(Stored data entries)
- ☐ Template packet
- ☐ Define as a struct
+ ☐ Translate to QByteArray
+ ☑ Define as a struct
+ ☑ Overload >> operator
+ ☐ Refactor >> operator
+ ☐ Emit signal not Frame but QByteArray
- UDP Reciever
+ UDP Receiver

▶ **Exercise directions**
Nothing but the lines from the one with "Overload >> operator" through the last line of the data should appear; print them exactly.

▶ **Solution for this problem**
+ ☑ Overload >> operator
+ ☐ Refactor >> operator
+ ☐ Emit signal not Frame but QByteArray
- UDP Reciever
+ UDP Receiver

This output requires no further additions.